— Task description —
Output the data below line for line, exactly, up to and including the line where "and treating constipation" appears.

═══

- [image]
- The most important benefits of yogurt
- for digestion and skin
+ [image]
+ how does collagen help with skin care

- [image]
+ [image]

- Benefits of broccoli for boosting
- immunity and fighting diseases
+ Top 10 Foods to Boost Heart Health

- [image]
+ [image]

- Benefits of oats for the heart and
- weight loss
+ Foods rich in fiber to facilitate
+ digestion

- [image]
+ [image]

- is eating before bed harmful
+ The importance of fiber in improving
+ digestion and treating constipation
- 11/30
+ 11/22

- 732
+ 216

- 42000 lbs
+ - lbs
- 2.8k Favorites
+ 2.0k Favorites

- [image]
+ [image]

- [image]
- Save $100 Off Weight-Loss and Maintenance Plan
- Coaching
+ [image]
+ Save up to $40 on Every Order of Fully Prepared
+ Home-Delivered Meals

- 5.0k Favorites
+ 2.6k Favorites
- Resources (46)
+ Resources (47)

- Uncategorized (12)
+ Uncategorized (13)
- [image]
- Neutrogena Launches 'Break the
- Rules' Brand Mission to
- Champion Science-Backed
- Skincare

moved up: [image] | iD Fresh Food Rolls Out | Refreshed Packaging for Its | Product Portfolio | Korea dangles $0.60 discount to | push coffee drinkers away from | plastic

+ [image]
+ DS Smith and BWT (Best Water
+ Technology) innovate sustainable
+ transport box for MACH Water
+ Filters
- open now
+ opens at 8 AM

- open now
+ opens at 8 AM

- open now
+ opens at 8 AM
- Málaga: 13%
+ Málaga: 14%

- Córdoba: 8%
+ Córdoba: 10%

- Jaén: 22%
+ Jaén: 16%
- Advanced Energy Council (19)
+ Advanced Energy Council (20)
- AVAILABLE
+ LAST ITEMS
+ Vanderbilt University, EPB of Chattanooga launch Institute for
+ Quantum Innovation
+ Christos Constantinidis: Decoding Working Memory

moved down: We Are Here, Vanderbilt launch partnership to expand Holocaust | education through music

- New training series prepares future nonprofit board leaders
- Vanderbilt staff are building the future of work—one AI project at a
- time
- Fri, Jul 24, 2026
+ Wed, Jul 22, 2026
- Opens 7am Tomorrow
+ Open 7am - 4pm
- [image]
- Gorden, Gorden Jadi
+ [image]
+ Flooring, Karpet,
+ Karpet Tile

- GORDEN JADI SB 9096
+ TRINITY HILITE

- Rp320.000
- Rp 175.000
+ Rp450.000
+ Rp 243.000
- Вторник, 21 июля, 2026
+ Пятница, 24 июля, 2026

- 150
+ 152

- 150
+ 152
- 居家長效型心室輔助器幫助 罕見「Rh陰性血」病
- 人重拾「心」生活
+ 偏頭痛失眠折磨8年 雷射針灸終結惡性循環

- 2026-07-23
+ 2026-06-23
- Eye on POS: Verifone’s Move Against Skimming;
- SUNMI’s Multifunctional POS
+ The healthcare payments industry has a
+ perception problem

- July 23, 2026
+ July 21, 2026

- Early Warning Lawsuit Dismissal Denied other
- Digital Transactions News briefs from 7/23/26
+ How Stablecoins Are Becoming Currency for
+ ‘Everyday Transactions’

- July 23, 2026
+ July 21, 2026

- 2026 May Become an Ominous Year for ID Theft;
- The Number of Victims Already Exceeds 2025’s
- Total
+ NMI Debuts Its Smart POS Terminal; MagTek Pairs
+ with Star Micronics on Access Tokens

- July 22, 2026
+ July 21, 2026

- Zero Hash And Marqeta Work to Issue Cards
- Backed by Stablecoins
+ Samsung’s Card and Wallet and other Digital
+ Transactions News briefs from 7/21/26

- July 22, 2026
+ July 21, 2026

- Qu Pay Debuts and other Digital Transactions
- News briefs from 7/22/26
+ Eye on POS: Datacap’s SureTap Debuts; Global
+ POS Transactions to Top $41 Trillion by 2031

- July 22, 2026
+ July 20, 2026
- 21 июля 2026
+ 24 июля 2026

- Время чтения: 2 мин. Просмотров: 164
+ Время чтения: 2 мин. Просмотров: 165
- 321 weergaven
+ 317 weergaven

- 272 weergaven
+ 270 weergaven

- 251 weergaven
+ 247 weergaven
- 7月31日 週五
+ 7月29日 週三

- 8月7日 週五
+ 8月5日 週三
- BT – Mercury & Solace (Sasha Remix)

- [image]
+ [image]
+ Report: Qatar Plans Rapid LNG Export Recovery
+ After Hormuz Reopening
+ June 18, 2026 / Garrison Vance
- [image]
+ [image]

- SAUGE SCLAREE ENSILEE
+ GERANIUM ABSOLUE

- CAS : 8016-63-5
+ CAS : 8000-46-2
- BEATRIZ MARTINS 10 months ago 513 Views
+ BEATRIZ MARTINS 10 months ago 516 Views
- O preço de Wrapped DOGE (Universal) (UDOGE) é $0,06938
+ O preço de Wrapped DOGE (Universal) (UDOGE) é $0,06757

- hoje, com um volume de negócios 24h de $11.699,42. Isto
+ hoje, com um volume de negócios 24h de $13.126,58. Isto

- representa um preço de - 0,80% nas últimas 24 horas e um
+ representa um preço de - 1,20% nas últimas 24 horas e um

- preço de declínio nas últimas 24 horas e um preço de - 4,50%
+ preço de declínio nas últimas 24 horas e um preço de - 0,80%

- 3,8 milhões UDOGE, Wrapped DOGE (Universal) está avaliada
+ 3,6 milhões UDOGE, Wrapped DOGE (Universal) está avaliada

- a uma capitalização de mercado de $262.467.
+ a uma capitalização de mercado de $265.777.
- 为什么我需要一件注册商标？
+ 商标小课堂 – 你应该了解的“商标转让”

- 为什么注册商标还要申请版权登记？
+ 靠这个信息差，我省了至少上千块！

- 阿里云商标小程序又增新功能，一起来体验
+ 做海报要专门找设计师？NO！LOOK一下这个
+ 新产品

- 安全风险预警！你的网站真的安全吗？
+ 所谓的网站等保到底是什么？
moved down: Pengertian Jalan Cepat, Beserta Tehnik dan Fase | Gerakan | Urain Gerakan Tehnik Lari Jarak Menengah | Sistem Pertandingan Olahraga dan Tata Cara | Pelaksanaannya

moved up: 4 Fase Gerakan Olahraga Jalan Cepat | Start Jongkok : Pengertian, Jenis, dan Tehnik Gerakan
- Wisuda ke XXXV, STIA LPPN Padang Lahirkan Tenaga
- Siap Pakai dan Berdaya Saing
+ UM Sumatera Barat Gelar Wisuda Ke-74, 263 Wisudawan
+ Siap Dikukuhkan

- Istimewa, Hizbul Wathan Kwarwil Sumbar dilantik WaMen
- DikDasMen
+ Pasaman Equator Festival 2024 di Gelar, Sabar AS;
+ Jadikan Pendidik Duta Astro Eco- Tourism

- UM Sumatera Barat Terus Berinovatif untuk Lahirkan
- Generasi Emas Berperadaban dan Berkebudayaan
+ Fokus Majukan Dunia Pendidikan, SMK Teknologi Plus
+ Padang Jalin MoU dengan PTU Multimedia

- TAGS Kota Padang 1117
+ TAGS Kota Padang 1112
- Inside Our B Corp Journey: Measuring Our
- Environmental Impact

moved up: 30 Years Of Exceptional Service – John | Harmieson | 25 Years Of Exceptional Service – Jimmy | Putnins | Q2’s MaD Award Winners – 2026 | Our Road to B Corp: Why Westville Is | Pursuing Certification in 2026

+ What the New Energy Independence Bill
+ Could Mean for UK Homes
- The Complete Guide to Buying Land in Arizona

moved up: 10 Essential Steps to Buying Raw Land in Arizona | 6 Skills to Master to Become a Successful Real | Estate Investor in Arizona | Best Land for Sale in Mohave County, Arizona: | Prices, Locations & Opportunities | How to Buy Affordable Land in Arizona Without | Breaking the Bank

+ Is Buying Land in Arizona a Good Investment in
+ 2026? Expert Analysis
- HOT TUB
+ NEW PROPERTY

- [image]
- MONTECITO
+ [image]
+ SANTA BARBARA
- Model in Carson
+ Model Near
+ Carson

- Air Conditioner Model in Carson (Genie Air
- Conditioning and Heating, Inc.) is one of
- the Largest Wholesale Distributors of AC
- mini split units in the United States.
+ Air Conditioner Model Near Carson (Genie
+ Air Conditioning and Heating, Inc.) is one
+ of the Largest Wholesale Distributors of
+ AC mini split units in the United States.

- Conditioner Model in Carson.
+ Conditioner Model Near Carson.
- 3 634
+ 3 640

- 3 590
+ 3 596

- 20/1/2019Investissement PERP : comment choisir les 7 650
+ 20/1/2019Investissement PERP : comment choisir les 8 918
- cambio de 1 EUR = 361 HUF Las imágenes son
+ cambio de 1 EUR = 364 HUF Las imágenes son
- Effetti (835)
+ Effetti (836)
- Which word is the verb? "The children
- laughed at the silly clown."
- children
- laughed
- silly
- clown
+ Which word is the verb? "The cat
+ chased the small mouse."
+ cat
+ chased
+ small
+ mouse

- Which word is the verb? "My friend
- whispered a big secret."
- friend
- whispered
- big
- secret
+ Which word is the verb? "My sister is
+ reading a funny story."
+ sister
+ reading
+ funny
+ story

═══

— Problem solution —
- [image]
- The most important benefits of yogurt
- for digestion and skin
+ [image]
+ how does collagen help with skin care

- [image]
+ [image]

- Benefits of broccoli for boosting
- immunity and fighting diseases
+ Top 10 Foods to Boost Heart Health

- [image]
+ [image]

- Benefits of oats for the heart and
- weight loss
+ Foods rich in fiber to facilitate
+ digestion

- [image]
+ [image]

- is eating before bed harmful
+ The importance of fiber in improving
+ digestion and treating constipation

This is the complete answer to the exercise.